* **WORK REQUIRED**: In the material below, the required lines run from the one containing "Nakiri VG-10 Damas" through the one containing "total: 3819.44 -> 4157.80". Copy those lines exactly, ends included, and nothing else.

* **MATERIAL FOR THIS EXERCISE**:
::::::::::

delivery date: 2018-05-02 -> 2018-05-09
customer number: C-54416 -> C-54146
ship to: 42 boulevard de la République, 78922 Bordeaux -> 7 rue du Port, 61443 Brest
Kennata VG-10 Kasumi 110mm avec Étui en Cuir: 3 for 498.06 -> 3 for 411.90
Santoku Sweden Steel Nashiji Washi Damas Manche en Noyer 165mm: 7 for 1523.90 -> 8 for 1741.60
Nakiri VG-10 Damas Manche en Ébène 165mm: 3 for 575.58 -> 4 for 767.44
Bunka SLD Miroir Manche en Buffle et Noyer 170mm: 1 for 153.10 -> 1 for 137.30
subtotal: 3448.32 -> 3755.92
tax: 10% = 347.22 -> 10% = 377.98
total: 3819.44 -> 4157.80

::::::::::

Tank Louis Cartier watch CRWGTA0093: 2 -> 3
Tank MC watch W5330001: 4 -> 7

::::::::::

* **EXPECTED ANSWER**:
Nakiri VG-10 Damas Manche en Ébène 165mm: 3 for 575.58 -> 4 for 767.44
Bunka SLD Miroir Manche en Buffle et Noyer 170mm: 1 for 153.10 -> 1 for 137.30
subtotal: 3448.32 -> 3755.92
tax: 10% = 347.22 -> 10% = 377.98
total: 3819.44 -> 4157.80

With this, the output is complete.